Participants had calls with Alcoholics Anonymous, gun stores, NARAL Pro-Choice, labor unions, divorce lawyers, sexually transmitted disease clinics, a Canadian import pharmacy, strip clubs, and much more. This was not a hypothetical parade of horribles. These were simple inferences, about real phone users, that could trivially be made on a large scale.

And by mapping those numbers with their frequency, they were able to infer incredibly detailed private information. For example, one study participant (or someone close to him or her) appears to be dealing with major health issues:

Participant A communicated with multiple local neurology groups, a specialty pharmacy, a rare condition management service, and a hotline for a pharmaceutical used solely to treat relapsing multiple sclerosis.

Another sound like he or she is getting ready to start a new weed growing operation:

In a span of three weeks, Participant D contacted a home improvement store, locksmiths, a hydroponics dealer, and a head shop.

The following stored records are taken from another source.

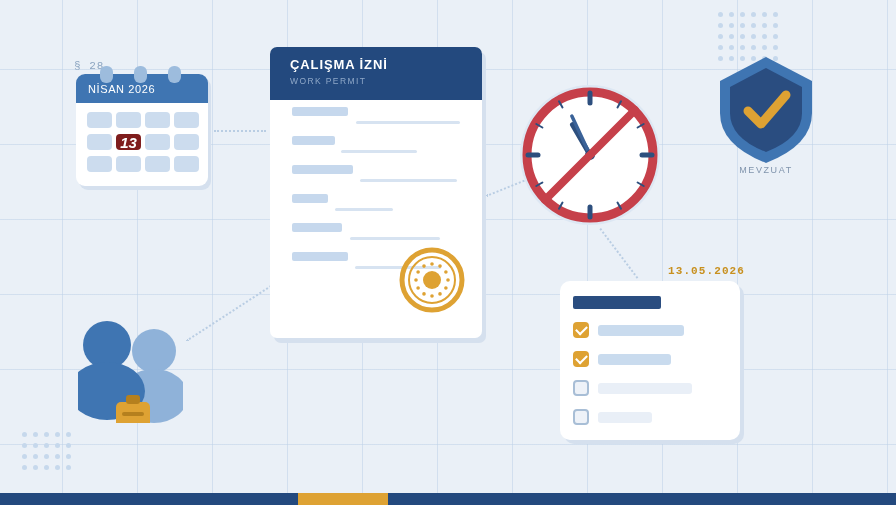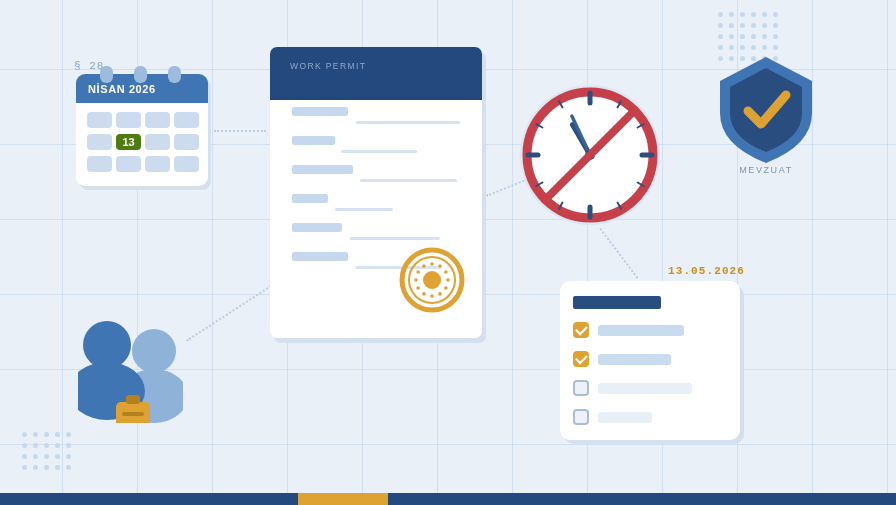--- a/index.html
+++ b/index.html
@@ -38,38 +38,38 @@
     position:absolute;left:3px;top:4px;width:132px;height:112px;
     background:#d5e0ee;border-radius:9px;
   }
   #calendar .body{
     position:absolute;left:0;top:0;width:132px;height:112px;
     background:#ffffff;border-radius:9px;overflow:hidden;
   }
   #calendar .head{
     height:29px;background:#3f75b2;color:#fff;
     display:flex;align-items:center;padding-left:12px;
-    font-size:11px;font-weight:bold;letter-spacing:.6px;
+    font-size:11px;font-weight:normal;letter-spacing:.6px;
   }
   #calendar .rings i{
     position:absolute;top:-8px;width:13px;height:17px;border-radius:6px;
     background:#9dbcdd;
   }
   #calendar .rings i:nth-child(1){left:24px;}
   #calendar .rings i:nth-child(2){left:58px;}
   #calendar .rings i:nth-child(3){left:92px;}
   #calendar .grid-days{
     position:absolute;left:11px;top:38px;width:112px;
     display:grid;grid-template-columns:repeat(4,25px);
     grid-auto-rows:16px;gap:6px 4px;
   }
   #calendar .day{background:#ccdcee;border-radius:4px;}
   #calendar .day.hl{
-    background:#4d7c0f;color:#fff;font-size:11px;font-weight:bold;
-    display:flex;align-items:center;justify-content:center;
+    background:#7f1d1d;color:#fff;font-size:15px;font-weight:bold;
+    display:flex;align-items:center;justify-content:center;font-style:italic;
   }
   #section-mark{
     position:absolute;left:74px;top:60px;
     font-family:"Liberation Mono",monospace;font-size:11px;
     color:#8ba4c0;letter-spacing:1px;
   }
   
   #permit{position:absolute;left:270px;top:47px;width:212px;height:291px;}
   #permit .shadow{
     position:absolute;left:4px;top:5px;width:212px;height:291px;
@@ -231,20 +231,21 @@
       <i></i>
       <i></i>
       <i></i>
     </div>
   </div>
 
   <div id="permit">
     <div class="shadow"></div>
     <div class="body">
       <div class="head">
+        <div class="title">ÇALIŞMA İZNİ</div>
         <div class="subtitle">WORK PERMIT</div>
       </div>
       <div class="rows" id="permit-rows">
           <div class="row">
             <div class="lbl" style="width: 56px; top: 7px;"></div>
             <div class="val" style="width: 104px; left: 86px; top: 21px;"></div>
           </div>
           <div class="row">
             <div class="lbl" style="width: 43px; top: 7px;"></div>
             <div class="val" style="width: 76px; left: 71px; top: 21px;"></div>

Remember, these inferences are solely based on phone metadata, which includes phone numbers and call time. Phone metadata is an extremely powerful tool—the NSA wouldn't be so dedicated to collecting it if it wasn't—and it's absolutely, unequivocally isn't anonymous. As the researchers write, it's "unambiguously sensitive, even in a small population and over a short time window."

I asked Mayer if there was anything he's seen that people could do to limit the usability of their metadata. The answer was pretty simpe: Unless you stop making calls, there's nothing you can do. "Not really," he said. "For all the advancement in information technology, Americans still live much of their lives by phone."

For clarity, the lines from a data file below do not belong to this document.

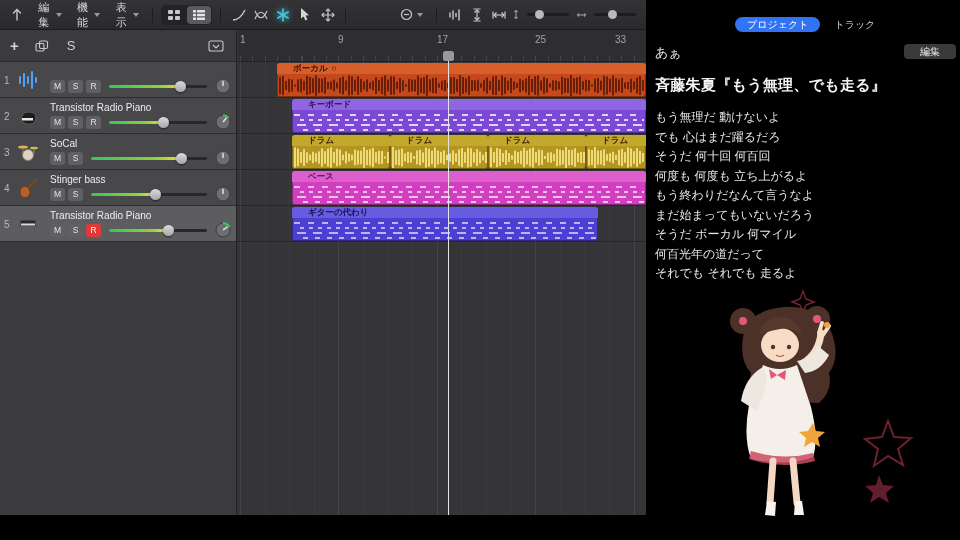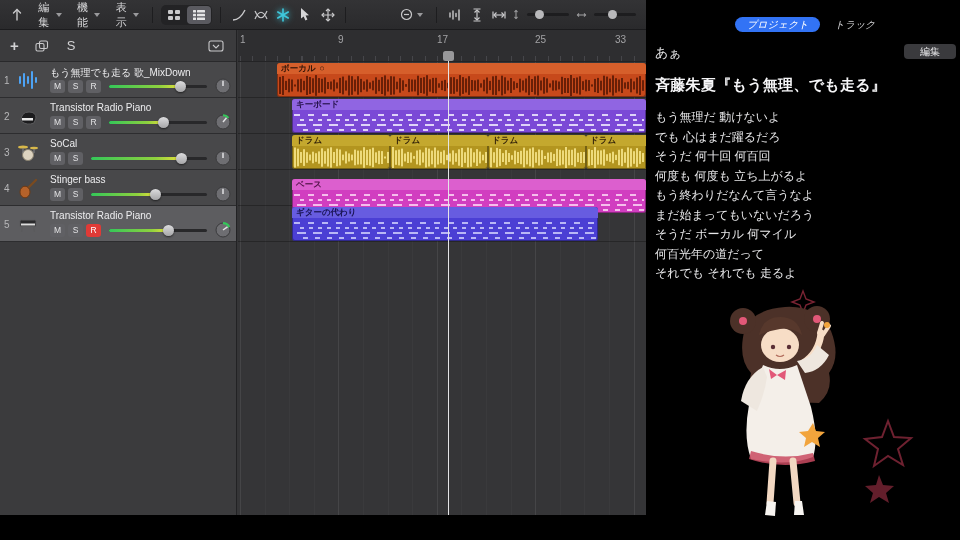--- a/index.html
+++ b/index.html
@@ -50,53 +50,53 @@
     background-size:100% 5px;background-position:2px 100%;background-repeat:no-repeat;}
   .bar-num{position:absolute;top:4px;font-size:10px;color:#a3a3a5;}
   .ph-handle{position:absolute;top:21px;width:11px;height:10px;background:#98989a;border-radius:2.5px;z-index:7;}
   .lanes{position:absolute;top:32px;left:0;right:0;bottom:0;
     background-image:repeating-linear-gradient(90deg,rgba(255,255,255,.055) 0 1px,transparent 1px 98.4px),
                      repeating-linear-gradient(90deg,rgba(255,255,255,.022) 0 1px,transparent 1px 24.6px);
     background-position:2px 0,2px 0;}
   .lane{position:absolute;left:0;right:0;height:36px;border-bottom:1px solid rgba(0,0,0,.28);}
   .playhead{position:absolute;left:210px;top:21px;bottom:0;width:1px;background:#e4e4e6;z-index:6;}
   .region{position:absolute;top:1px;height:34px;border-radius:3px;overflow:hidden;box-shadow:inset 0 0 0 1px rgba(0,0,0,.35);}
-  .region-head{height:11px;font-size:8.5px;font-weight:bold;line-height:11px;padding:0 4px;color:rgba(22,8,2,.85);white-space:nowrap;overflow:hidden;}
+  .region-head{height:11px;font-size:8.5px;font-weight:bold;line-height:11px;padding:0 16px;color:rgba(22,8,2,.85);white-space:nowrap;overflow:hidden;}
   .region-body{position:absolute;top:11px;left:0;right:0;bottom:0;}
   .region.vocal{background:var(--region-vocal,#c7491b);}
   .region.vocal .region-head{background:#d65f2b;}
   .region.vocal .region-body{color:#5e1b06;}
   .region.keys{background:var(--region-keys,#7b49d6);}
   .region.keys .region-head{background:#9065e2;color:rgba(20,5,50,.85);}
   .region.keys .midi{color:rgba(240,235,255,.85);}
   .region.drums{background:var(--region-drums,#b3951f);}
   .region.drums .region-head{background:#c4a82e;}
   .region.drums .region-body{color:#f4e385;}
-  .region.bass{background:var(--region-bass,#d13ec0);margin-top:8px;}
+  .region.bass{background:var(--region-bass,#d13ec0);}
   .region.bass .region-head{background:#dc5fce;color:rgba(55,5,45,.85);}
   .region.bass .midi{color:rgba(255,222,248,.8);}
   .region.guitar{background:var(--region-guitar,#4b3fd4);}
   .region.guitar .region-head{background:#675ce0;color:rgba(12,8,60,.88);}
   .region.guitar .midi{color:rgba(216,216,255,.78);}
   .badge{margin-left:4px;font-weight:normal;}
   .midi{position:absolute;top:2px;left:2px;right:2px;bottom:2px;
     background-image:
       repeating-linear-gradient(90deg,currentColor 0 6px,transparent 6px 14px),
       repeating-linear-gradient(90deg,currentColor 0 4px,transparent 4px 9px),
       repeating-linear-gradient(90deg,currentColor 0 9px,transparent 9px 16px),
       repeating-linear-gradient(90deg,currentColor 0 5px,transparent 5px 12px);
     background-size:100% 2px,100% 2px,100% 2px,100% 2px;
     background-position:0 2px,6px 7px,3px 12px,9px 17px;
     background-repeat:no-repeat;}
   .wave{overflow:hidden;}
 
   
   .side{position:absolute;left:647px;top:0;width:313px;height:540px;background:#000;color:#e8e8ea;}
   .seg{position:absolute;left:88px;top:17px;height:15px;display:flex;gap:2px;}
-  .seg-btn{border:none;background:transparent;color:#cfcfd1;font-size:10px;line-height:15px;padding:0 12px;border-radius:8px;font-style:italic;}
+  .seg-btn{border:none;background:transparent;color:#cfcfd1;font-size:10px;line-height:15px;padding:0 12px;border-radius:8px;}
   .seg-btn.active{background:var(--accent-blue,#3273f5);color:#fff;}
   .lyric-hint{position:absolute;left:8px;top:44px;font-size:13px;color:#e2e2e4;}
   .edit-btn{position:absolute;right:4px;top:44px;width:52px;height:15px;border:none;background:#3a3a3d;border-radius:4px;color:#eaeaec;font-size:10px;line-height:15px;text-align:center;}
   .song-title{position:absolute;left:8px;top:76px;font-size:15px;font-weight:bold;color:#f5f5f7;letter-spacing:.3px;}
   .lyrics{position:absolute;left:8px;top:108px;font-size:12px;line-height:19.5px;color:#e8e8ea;}
   .chara{position:absolute;left:38px;top:283px;width:230px;height:250px;}
 
   svg{display:block;}
 </style>
 </head>
@@ -300,21 +300,20 @@
 
         <div class="track-row">
           <span class="tnum">1</span>
           <span class="ticon">
             <svg width="22" height="22" viewBox="0 0 22 22">
                 <g stroke="#4da3f5" stroke-width="2" stroke-linecap="round">
                   <path d="M3 8 V14 M7 5 V17 M11 8 V14 M15 3 V19 M19 9 V13"></path>
                 </g>
               </svg>
           </span>
-          <div class="tname">もう無理でも走る 歌_MixDown</div>
           <div class="tctrl">
             <button class="tbtn">M</button>
             <button class="tbtn">S</button>
             <button class="tbtn">R</button>
             <div class="fader">
               <div class="fader-fill" style="width: 72%;"></div>
               <div class="fader-knob" style="left: calc(72% - 5px);"></div>
             </div>
             <span class="pan">
               <svg width="16" height="16" viewBox="0 0 16 16">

The entire MetaPhone post is worth a read if you're interested in the full results; they're uniformly eye-opening. And remember, this is just a pair of researchers cross-referencing phone numbers with two directories. The NSA collects billions of public interactions to develop their social maps, which makes metadata even more sensitive.

It's clear that metadata isn't anonymous, then the legal argument for its collection is no longer valid, which would make the NSA's metadata programs illegal, as a federal review board found. Never mind the fact that the NSA collects hundreds of millions of texts a day and every other shocking headline; what's truly stunning is that one of the NSA's core programs is based on a complete falsehood.

"The NSA has offered a number of factual defenses for its phone metadata program—there’s only authority to look at a little, there aren’t names, it’s not sensitive," Mayer said. "Our research has attempted to assess those factual claims with scientific rigor. They don’t appear to hold up."